Of course it bothers me that you are suffering for this when there are a great many Jewish scholars who essentially do the same thing in their work. Evans even makes some scathing comments on Goldhagen, indicating that he may be aware of how widespread this problem is in the area of Jewish studies.... Kevin

Irving replied as follows:

Dear Kevin: I am disturbed that you find Evans impressive; I think that you will find I can demolish his arguments one by one and as a whole. Have you read the message I sent yesterday on his first 50 pages? He has to stand in the box and be cross examined, and for that I have asked their lawyers to set aside four whole days at least. I am not the least bit disturbed by his arguments, and I shall keep you full informed of the progress of the counter attack on him (which will not be until February at the earliest: before that, I get in my full arsenal as I open the case, not they.) I am far more concerned by the ad hominem attacks on me by their other experts. Which allegations by Evans perturb you most? I will set your mind immediately at rest .... David Irving

I responded as follows:

David: The vastness of the Evans document makes it difficult to pick out a particular feature. However, I would appreciate it if you would give me some indication of how you will deal with the claims made regarding Reichskristallnacht that you manipulated evidence, disregarded evidence and invented evidence to support the idea that Hitler opposed the violence and didn't know about it until after it had begun. Just one or two detailed examples would be nice. I just want to have some confidence that you are able to deal with these accusations.

Kevin

Irving responded as follows:

Dear Kevin: On the Reichskristallnacht I am super-secure. It is something they are particularly sore about, as they are frantic that they can no longer pin it on Adolf. More on that when I reach that chapter of his report.
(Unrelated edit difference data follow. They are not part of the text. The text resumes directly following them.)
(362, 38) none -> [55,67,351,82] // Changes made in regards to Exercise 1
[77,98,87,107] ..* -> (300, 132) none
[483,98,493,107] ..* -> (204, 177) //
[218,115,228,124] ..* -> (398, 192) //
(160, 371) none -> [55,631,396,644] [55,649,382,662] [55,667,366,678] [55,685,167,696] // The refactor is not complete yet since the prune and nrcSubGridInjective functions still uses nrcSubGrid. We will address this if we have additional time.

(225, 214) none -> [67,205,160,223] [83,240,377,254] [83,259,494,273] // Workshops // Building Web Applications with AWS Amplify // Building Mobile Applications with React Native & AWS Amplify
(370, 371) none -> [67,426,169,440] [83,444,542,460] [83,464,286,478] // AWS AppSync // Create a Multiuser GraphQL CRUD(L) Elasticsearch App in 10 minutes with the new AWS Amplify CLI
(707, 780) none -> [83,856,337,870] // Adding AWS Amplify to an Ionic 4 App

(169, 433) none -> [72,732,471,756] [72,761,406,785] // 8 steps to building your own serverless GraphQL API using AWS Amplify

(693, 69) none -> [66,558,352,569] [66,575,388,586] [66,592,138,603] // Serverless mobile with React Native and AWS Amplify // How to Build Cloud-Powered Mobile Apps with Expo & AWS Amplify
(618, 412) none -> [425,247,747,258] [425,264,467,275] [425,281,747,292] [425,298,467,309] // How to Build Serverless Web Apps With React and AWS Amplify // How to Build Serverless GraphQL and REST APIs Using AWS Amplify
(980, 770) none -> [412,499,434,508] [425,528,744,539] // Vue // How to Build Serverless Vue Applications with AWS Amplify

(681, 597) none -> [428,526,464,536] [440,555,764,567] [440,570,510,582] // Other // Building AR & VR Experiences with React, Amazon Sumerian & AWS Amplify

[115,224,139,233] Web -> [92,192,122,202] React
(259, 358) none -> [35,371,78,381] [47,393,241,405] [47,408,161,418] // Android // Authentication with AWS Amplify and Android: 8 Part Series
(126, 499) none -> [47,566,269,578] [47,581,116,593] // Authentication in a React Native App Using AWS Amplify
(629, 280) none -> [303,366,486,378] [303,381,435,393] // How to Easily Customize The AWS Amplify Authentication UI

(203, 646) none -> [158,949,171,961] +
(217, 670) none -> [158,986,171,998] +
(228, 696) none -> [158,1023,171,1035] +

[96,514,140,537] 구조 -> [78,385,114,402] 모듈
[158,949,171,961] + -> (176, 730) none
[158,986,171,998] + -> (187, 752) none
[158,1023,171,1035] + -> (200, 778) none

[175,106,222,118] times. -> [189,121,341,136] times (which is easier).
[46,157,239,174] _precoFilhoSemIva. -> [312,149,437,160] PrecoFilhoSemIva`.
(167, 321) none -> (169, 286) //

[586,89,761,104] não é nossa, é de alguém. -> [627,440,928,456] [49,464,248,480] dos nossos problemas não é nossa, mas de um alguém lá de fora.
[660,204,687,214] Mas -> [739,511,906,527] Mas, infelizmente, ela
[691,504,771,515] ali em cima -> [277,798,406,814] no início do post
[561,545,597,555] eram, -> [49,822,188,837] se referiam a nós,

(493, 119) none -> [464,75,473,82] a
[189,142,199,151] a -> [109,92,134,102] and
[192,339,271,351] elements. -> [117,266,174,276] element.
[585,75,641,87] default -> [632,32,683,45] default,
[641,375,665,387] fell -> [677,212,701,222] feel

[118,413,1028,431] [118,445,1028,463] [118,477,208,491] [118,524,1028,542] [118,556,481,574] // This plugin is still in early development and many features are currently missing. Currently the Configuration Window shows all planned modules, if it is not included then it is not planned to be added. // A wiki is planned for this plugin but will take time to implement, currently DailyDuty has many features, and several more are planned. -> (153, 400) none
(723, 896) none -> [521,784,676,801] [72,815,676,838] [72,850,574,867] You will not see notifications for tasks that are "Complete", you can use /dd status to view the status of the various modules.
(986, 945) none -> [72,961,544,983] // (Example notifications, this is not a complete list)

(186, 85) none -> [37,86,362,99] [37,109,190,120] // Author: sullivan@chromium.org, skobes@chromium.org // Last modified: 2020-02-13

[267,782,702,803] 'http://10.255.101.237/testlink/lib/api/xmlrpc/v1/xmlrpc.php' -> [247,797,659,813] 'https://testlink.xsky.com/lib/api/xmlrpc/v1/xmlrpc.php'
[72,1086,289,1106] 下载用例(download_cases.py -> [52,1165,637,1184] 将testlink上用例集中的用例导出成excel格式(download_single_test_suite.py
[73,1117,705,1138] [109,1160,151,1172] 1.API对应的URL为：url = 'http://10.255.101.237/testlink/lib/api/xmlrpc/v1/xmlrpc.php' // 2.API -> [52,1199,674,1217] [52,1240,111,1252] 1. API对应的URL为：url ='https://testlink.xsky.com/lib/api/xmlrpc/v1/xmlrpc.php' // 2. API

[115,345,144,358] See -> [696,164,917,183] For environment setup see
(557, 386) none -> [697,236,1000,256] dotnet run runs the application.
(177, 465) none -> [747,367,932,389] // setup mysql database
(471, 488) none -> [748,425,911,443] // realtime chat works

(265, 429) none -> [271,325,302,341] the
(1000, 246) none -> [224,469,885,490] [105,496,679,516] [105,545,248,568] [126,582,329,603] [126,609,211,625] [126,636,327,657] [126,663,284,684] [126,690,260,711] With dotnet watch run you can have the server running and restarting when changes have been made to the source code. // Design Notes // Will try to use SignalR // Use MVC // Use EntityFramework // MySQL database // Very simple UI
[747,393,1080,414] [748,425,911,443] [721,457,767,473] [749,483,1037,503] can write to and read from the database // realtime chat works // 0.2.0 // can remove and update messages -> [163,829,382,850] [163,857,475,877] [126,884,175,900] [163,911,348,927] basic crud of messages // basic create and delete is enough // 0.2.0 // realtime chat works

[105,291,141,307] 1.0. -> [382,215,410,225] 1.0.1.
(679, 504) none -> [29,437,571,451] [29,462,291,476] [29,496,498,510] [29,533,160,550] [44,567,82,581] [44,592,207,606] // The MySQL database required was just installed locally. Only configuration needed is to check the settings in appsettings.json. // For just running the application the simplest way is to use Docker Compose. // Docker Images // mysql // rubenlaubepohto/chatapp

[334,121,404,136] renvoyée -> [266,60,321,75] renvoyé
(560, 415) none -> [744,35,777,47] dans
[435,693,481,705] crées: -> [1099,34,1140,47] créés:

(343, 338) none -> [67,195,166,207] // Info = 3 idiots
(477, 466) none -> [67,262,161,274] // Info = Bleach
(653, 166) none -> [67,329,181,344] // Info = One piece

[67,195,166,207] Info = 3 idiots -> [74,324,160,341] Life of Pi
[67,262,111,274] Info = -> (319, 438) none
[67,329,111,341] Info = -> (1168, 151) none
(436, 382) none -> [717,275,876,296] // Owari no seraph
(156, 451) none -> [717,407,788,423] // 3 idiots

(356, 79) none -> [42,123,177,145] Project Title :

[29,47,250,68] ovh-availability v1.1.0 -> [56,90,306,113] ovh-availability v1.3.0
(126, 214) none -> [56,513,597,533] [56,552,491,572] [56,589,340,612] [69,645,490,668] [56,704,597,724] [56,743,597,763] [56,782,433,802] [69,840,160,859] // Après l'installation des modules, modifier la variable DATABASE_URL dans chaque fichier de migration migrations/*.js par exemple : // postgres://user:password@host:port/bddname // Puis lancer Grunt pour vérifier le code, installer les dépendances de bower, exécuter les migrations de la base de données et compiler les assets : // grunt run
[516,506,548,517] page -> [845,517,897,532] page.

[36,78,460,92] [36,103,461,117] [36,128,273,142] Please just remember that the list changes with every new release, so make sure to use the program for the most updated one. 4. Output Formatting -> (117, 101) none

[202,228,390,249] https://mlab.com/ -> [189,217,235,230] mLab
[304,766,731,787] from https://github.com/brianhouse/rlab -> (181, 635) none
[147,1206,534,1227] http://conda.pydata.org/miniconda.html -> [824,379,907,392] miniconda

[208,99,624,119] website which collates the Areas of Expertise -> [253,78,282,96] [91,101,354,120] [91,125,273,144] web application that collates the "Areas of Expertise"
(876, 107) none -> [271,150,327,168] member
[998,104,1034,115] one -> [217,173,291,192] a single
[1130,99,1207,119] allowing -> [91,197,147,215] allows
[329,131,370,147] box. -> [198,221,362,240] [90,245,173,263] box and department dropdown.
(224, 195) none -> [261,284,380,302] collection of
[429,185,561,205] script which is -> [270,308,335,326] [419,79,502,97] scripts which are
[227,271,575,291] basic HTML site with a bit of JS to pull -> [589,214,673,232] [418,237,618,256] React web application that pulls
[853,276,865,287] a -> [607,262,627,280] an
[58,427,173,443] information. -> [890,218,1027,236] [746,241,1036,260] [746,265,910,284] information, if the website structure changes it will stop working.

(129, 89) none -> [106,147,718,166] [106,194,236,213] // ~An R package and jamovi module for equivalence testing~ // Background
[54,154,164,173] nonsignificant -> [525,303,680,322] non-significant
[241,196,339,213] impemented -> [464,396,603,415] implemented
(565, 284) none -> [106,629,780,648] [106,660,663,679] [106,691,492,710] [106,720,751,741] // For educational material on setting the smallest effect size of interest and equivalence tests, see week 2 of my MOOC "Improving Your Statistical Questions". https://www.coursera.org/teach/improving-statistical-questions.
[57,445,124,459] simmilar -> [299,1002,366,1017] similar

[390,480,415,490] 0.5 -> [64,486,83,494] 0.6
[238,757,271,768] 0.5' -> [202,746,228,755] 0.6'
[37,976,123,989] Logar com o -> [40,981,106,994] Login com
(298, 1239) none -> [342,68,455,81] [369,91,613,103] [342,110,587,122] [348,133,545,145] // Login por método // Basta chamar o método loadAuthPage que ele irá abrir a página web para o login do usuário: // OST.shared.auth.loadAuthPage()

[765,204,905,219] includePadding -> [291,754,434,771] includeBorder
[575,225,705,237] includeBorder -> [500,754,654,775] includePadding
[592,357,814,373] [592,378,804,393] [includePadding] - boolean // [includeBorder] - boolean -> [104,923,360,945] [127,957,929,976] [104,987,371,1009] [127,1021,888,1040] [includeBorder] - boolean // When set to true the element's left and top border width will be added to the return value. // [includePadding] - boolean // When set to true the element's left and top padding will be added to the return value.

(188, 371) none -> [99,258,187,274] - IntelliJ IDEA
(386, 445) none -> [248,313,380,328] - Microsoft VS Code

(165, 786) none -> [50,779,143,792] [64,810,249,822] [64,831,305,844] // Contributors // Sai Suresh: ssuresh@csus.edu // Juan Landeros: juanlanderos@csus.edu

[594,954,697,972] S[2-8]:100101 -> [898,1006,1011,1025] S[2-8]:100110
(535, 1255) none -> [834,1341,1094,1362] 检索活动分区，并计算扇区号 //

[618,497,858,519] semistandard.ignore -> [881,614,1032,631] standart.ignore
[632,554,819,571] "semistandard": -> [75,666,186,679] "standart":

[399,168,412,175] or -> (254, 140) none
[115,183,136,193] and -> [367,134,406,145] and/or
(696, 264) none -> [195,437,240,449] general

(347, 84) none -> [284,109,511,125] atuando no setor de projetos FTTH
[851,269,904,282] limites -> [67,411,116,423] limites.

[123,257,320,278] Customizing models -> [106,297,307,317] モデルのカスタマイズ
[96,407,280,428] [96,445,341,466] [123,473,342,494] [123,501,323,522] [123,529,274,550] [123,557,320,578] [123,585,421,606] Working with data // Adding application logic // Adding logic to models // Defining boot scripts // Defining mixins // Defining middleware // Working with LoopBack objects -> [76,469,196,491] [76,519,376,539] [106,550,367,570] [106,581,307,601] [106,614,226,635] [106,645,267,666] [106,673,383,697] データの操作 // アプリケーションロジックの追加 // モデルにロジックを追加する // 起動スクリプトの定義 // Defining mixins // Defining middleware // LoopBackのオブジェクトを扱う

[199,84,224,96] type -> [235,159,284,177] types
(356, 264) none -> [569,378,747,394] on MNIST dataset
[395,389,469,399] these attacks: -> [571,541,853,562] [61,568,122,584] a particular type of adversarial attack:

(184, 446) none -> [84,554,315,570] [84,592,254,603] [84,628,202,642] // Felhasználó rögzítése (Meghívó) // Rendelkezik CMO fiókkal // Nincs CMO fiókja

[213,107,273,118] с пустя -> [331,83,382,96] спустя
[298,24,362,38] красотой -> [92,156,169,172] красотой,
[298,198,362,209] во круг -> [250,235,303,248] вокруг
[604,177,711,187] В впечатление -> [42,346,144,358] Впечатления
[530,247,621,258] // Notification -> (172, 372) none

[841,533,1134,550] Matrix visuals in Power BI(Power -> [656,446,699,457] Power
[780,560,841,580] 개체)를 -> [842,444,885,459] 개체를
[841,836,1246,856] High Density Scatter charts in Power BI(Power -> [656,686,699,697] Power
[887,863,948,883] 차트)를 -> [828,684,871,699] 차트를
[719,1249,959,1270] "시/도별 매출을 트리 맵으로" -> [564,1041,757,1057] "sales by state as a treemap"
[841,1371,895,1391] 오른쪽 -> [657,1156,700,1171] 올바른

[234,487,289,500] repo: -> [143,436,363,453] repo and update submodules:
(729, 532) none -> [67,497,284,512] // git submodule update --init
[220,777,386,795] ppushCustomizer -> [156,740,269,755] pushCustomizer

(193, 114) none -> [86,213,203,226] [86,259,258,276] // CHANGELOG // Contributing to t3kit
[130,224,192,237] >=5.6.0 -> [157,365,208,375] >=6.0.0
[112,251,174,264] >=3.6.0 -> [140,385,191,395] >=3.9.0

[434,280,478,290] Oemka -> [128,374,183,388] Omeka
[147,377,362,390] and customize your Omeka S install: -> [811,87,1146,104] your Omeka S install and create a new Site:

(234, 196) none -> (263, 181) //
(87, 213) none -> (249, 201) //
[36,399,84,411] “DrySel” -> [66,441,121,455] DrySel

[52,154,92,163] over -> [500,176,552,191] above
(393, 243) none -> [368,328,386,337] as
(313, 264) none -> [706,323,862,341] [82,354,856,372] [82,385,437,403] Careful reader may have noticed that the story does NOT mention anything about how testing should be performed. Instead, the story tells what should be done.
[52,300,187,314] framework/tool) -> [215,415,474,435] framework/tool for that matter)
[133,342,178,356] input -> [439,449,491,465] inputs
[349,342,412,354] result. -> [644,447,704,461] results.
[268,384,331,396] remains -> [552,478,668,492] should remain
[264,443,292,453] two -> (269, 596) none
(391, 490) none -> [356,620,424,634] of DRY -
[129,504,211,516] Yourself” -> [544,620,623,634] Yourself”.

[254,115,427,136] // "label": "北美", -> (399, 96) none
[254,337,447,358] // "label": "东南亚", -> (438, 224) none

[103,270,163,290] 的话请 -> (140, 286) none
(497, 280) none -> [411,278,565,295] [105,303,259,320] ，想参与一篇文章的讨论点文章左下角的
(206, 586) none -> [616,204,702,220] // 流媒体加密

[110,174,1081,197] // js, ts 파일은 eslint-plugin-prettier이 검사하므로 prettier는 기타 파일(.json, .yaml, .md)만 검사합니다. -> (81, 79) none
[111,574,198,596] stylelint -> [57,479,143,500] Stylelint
Irving then sent me the following:

Dear Kevin: O, ye of Little Faith! I have resumed reading the Evans report. The report is so shoddy and sloppy I can hardly wait to sink my fangs into him ....


Irving then went into a detailed example. Later, Irving forwarded me a letter he had sent to Lipstadt's attorneys in which he raised thirteen specific issues regarding the Evans report.